Et le mort, ce jour-là, debout, dans son orgueil,
Ayant quitté la tombe et repris sa dépouille,
Sur ses gonds ébranla tout un siècle de rouille.
Son cœur ne battait pas ; il n’avait rien d’humain.
De bronze était son front, son âme était d’airain.
Sans joie et sans douleur, sans un signe de tête,
Il monta les degrés qui mènent sur le faîte.
De la tour sous ses pas les fondements tremblaient,
Et les hommes de fer devant lui chancelaient.
Debout, les bras croisés, sur ce trône sublime,
Ainsi que son domaine il mesura l’abîme,
Les jours qui ne sont plus, ceux qui seront demain,
L’univers égaré dans son vide chemin.
Or, la grande cité, que son ombre environne,
À ses pieds s’endormait ainsi qu’une lionne.

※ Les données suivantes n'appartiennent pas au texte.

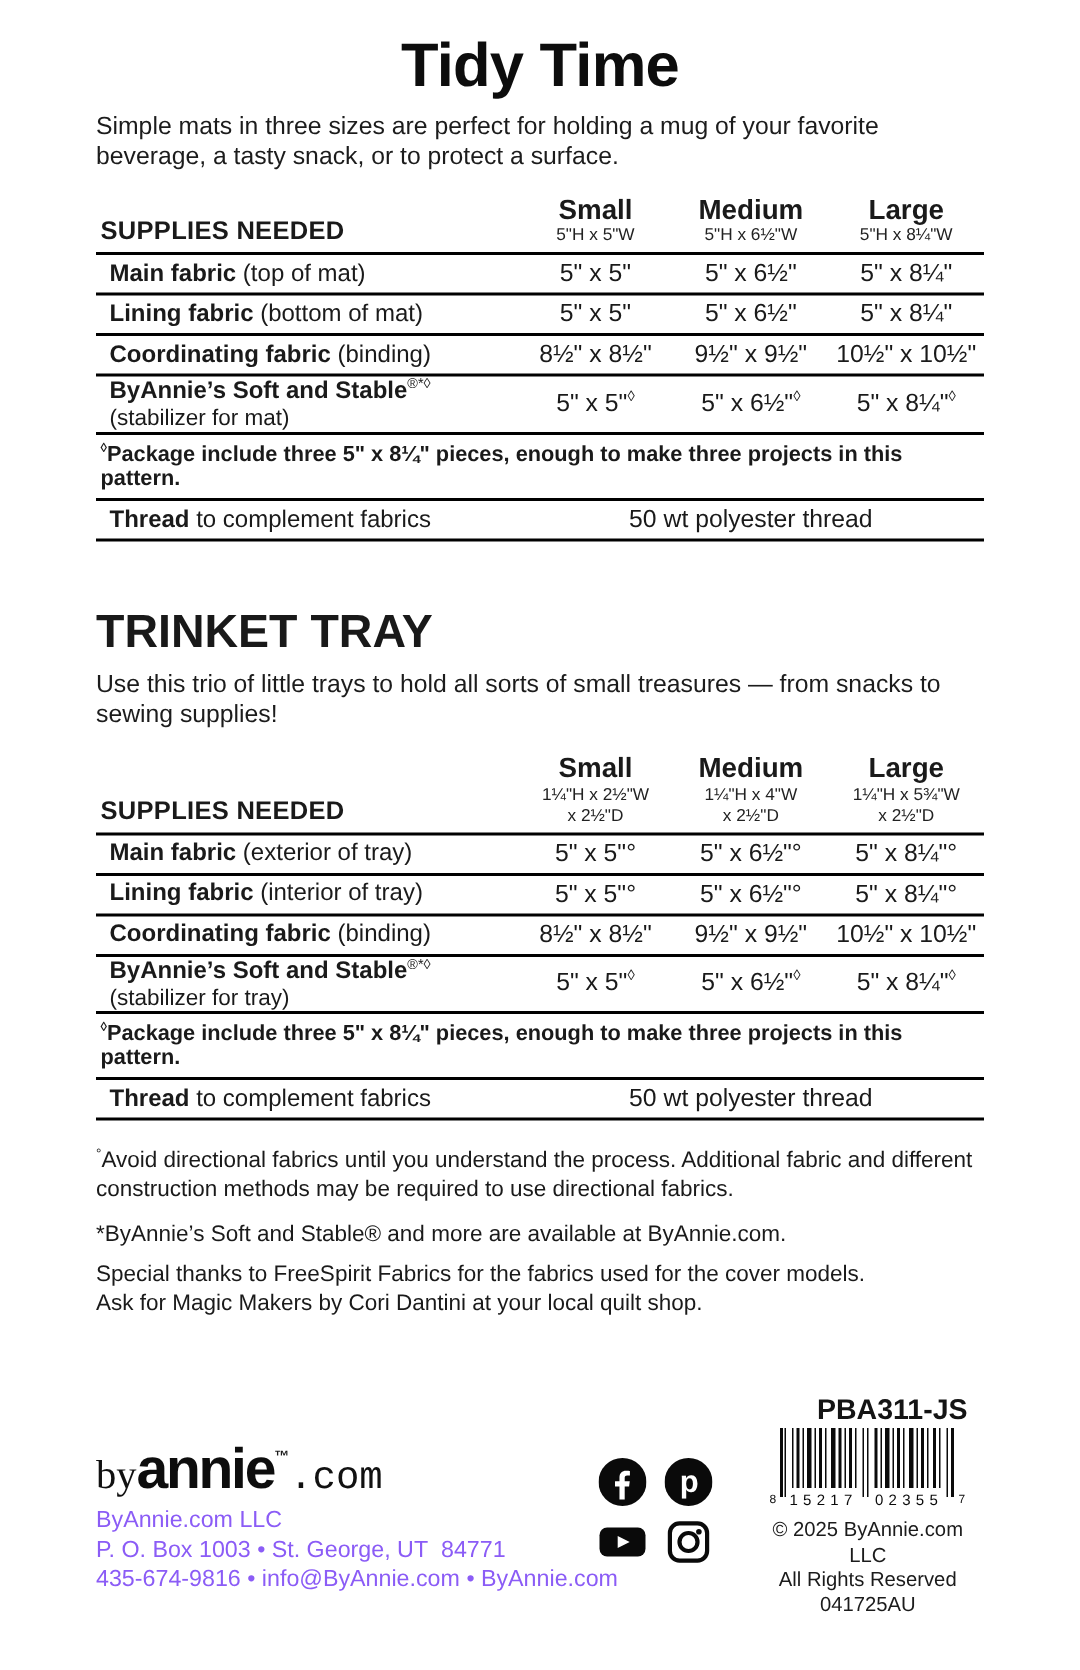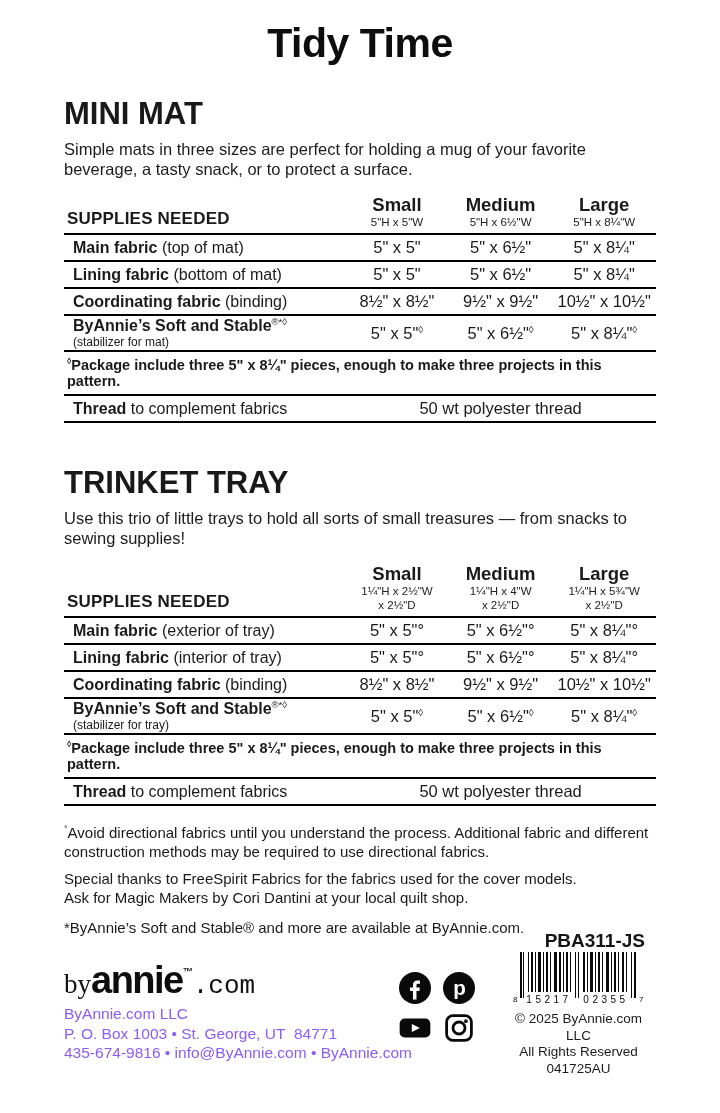--- a/index.html
+++ b/index.html
@@ -64,7 +64,6 @@
   <h1 class="page-title">Tidy Time</h1>
 
   <section class="section" id="section-mini">
-    <h2 class="section-heading">MINI MAT</h2>
     <p class="section-desc">Simple mats in three sizes are perfect for holding a mug of your favorite beverage, a tasty snack, or to protect a surface.</p>
     <div class="s-table">
         <div class="t-row t-head">

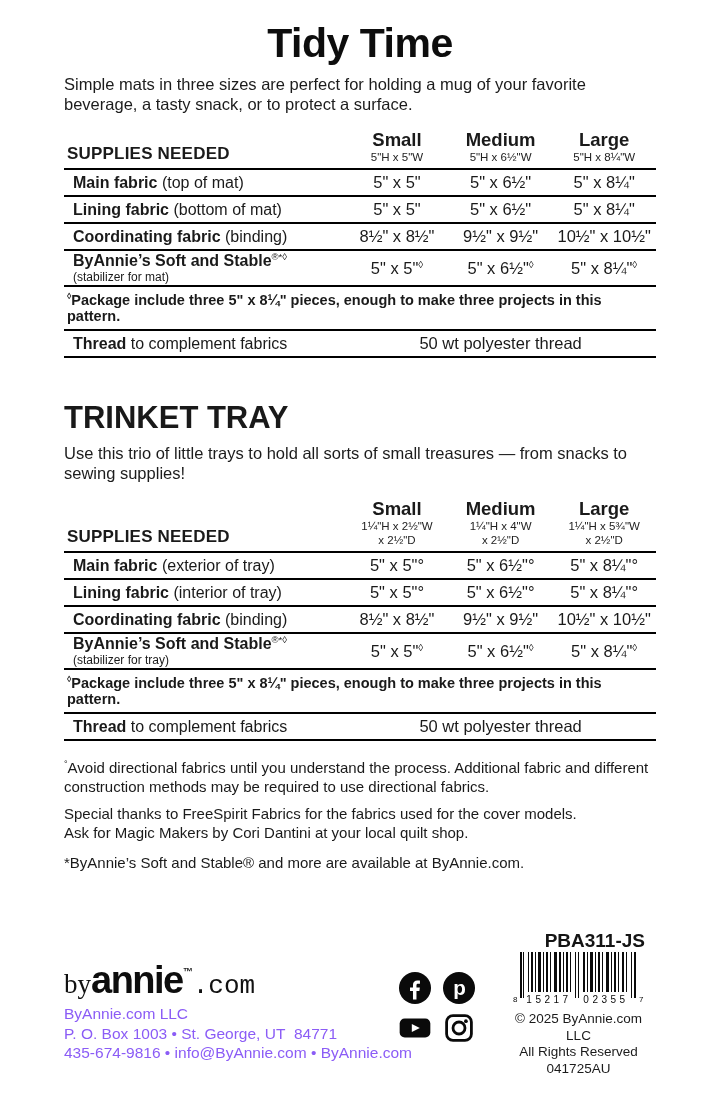--- a/index.html
+++ b/index.html
@@ -32,7 +32,7 @@
   .col-dims{font-size:11.5px;line-height:1.22;font-weight:400;color:#222;}
   .lbl-b{font-weight:700;font-size:16px;}
   .lbl-n{font-weight:400;font-size:16px;}
-  .lbl-n2{font-weight:400;font-size:12px;line-height:1.05;margin-top:1px;}
+  .lbl-n2{font-weight:400;font-size:15px;line-height:1.05;margin-top:1px;}
   .t-footnote{display:block;font-weight:700;font-size:14.5px;padding:5px 0 5px 3px;}
   .c-merged{width:52.5%;text-align:center;font-size:16.5px;}
   sup{font-size:60%;line-height:0;vertical-align:super;}

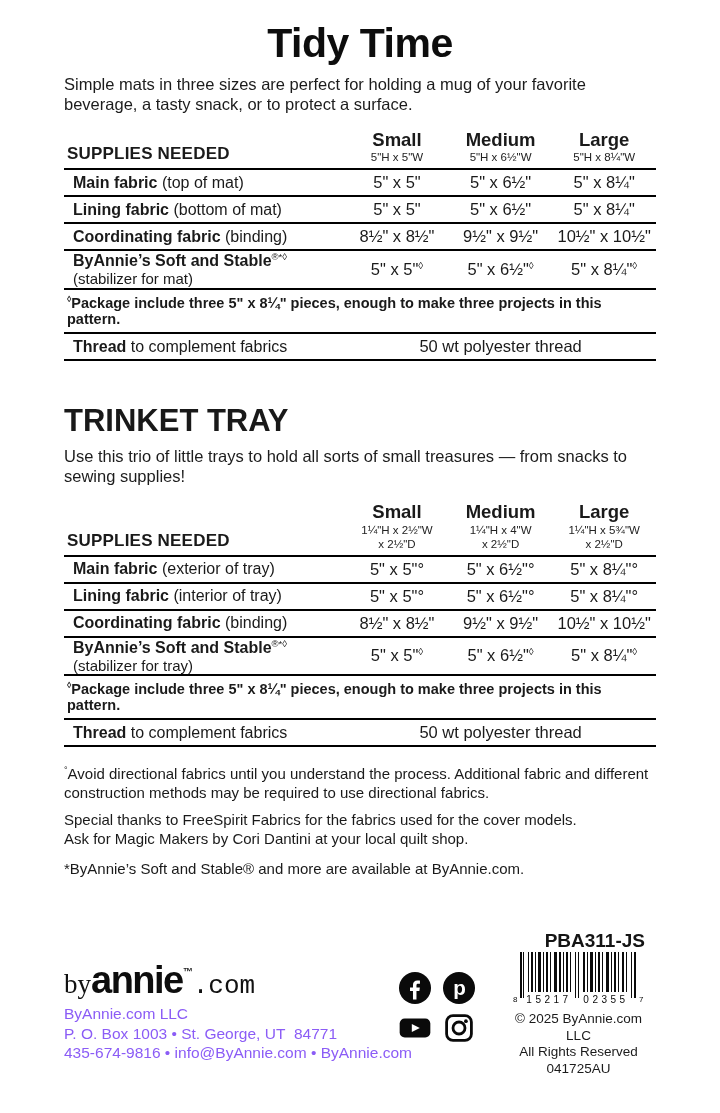--- a/index.html
+++ b/index.html
@@ -187,12 +187,12 @@
 
   <p class="note note-directional"><sup>°</sup><span>Avoid directional fabrics until you understand the process. Additional fabric and different construction methods may be required to use directional fabrics.</span></p>
 
+  <p class="note note-star">*ByAnnie’s Soft and Stable® and more are available at ByAnnie.com.</p>
+
   <p class="note note-thanks">
     <span>Special thanks to FreeSpirit Fabrics for the fabrics used for the cover models.</span><br>
     <span>Ask for Magic Makers by Cori Dantini at your local quilt shop.</span>
   </p>
-
-  <p class="note note-star">*ByAnnie’s Soft and Stable® and more are available at ByAnnie.com.</p>
 </div>
 
 <footer class="footer">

À ses pieds cependant passaient sans revenir
Le jour et puis le soir, et puis son souvenir ;
Après le soir la nuit, puis après, ses fantômes,
Majestés d’un moment, peuples, états, royaumes,
Familles sans parents, empires, nations,
Comme les grandes eaux, les générations.
Les siècles surannés, après leur courte automne,
Se dépouillaient l’un l’autre autour de sa colonne :
Les uns cherchaient encor son phare à l’orient,
Pour apprendre de lui le chemin du néant ;
Les autres, comme un flot qui n’a plus de rivage,
Lui jetaient en courant le nom de son naufrage.